Friday, January 30, 2015

January 2015 Update





Updated

  • 5 February 2015 - added maxima, minima and endpoint statistics to the charts

Saturday, January 10, 2015

Polling accuracy

Leigh and Wolfers observed in 2006 that "the 'margin of error' reported by pollsters substantially over-states the precision of poll-based forecasts. Furthermore, the time-series volatility of the polls (relative to the betting markets) suggest that poll movements are often noise rather than signal" (p326). They went on to suggest, "for forecasting purposes the pollsters' published margins of error should at least be doubled" (p334).

Leigh and Wolfers are not alone. Walsh, Dolfin and DiNardo wrote in 2009, "Our chief argument is that pre-election presidential polling is an activity more akin to forecasting next year's GDP or the winner of a sporting match than to scientific probability sampling" (p316).

In this post I will examine these claims a little further. We start with the theory of scientific probability sampling.

Polling theory

Opinion polls tell us how the nation might have voted if an election was held at the time of the poll. To achieve this magic, opinion polls depend on the central limit theorem. According to this theorem, the arithmetic means from a sufficiently large number of random samples from the entire population population will be normally distributed around the population mean (regardless of the distribution in the population).

We can use computer generated pseudo-random numbers to simulate the taking of many samples from a population, and we can plot the distribution of arithmetic means for those samples.
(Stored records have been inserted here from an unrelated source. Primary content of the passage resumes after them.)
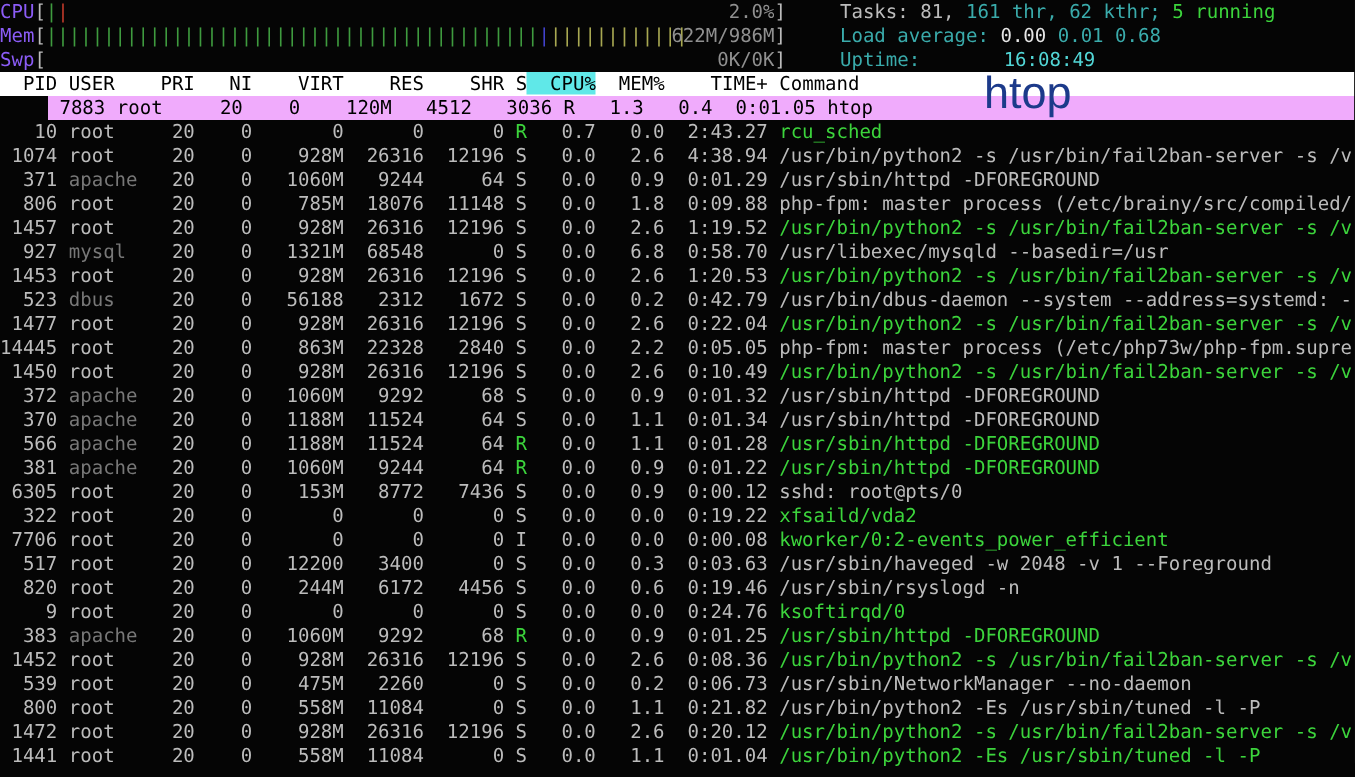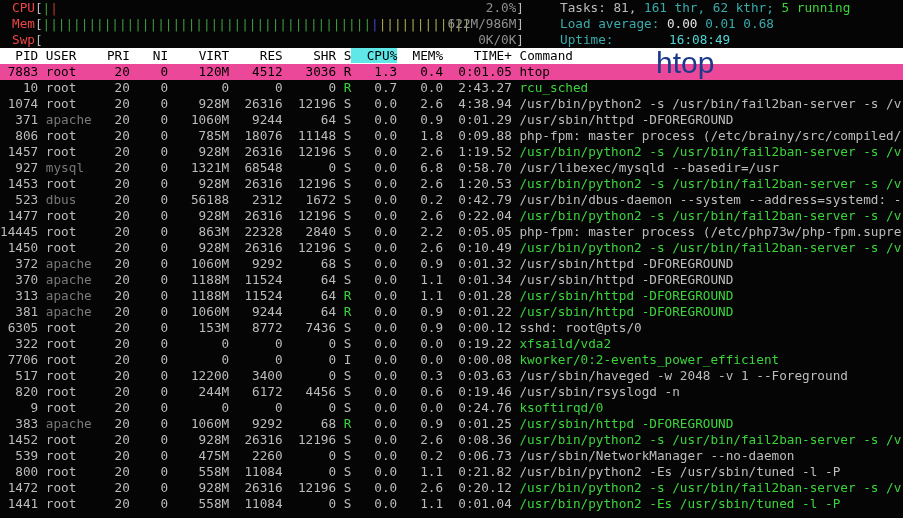"CPU" .mlabel { color: #ef4444 -> #8b5cf6; margin-left: 12px -> none }
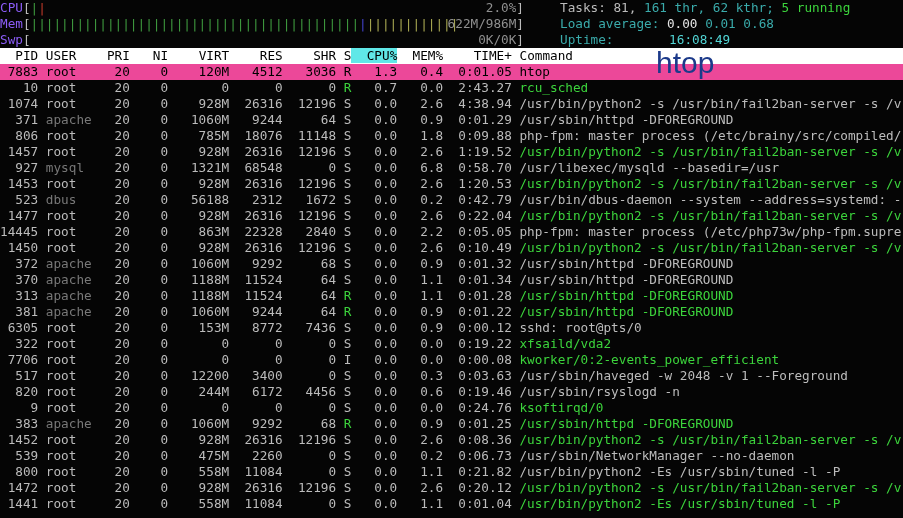"7883 root 20 0 120M" .row.sel { background: #ec4899 -> #f0abfc; margin-left: none -> 32px }
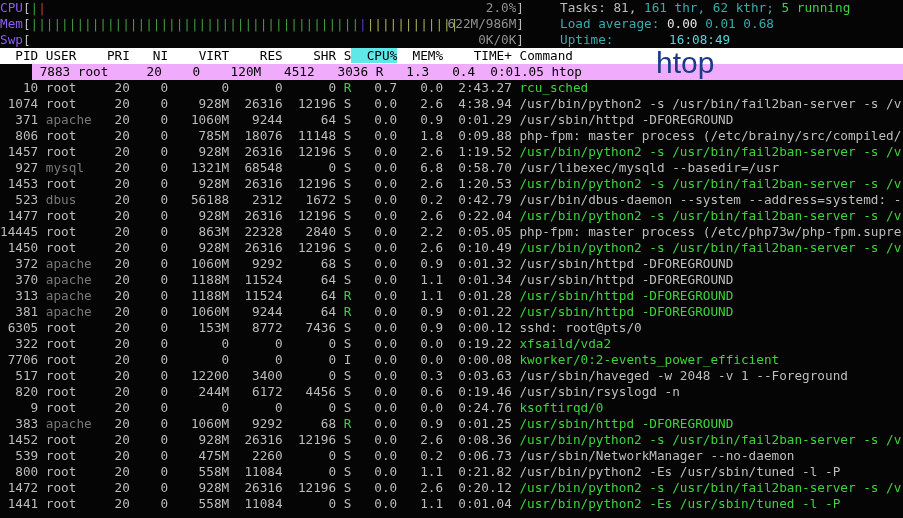"313" span.c-gray { text: 313 -> 566 }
A python code snippet to this effect follows.

# --- initial
import numpy as np
import statsmodels.api as sm
import matplotlib.pyplot as plt

# --- parameters
sample_size = 400      # we will work with multiples of this
num_samples = 200000   # number of samples to be drawn in each simulation
threshold = 0.5        # proportion of the population that "vote" in a particular way

# --- model
fig = plt.figure(figsize=(8,4))
ax = fig.add_subplot(111)

for i in [1,2,3,4,6,8]:

    # get sample size for this simulation
    s = i * sample_size

    # draw num_samples, each of size s
    m = np.random.random((s, num_samples))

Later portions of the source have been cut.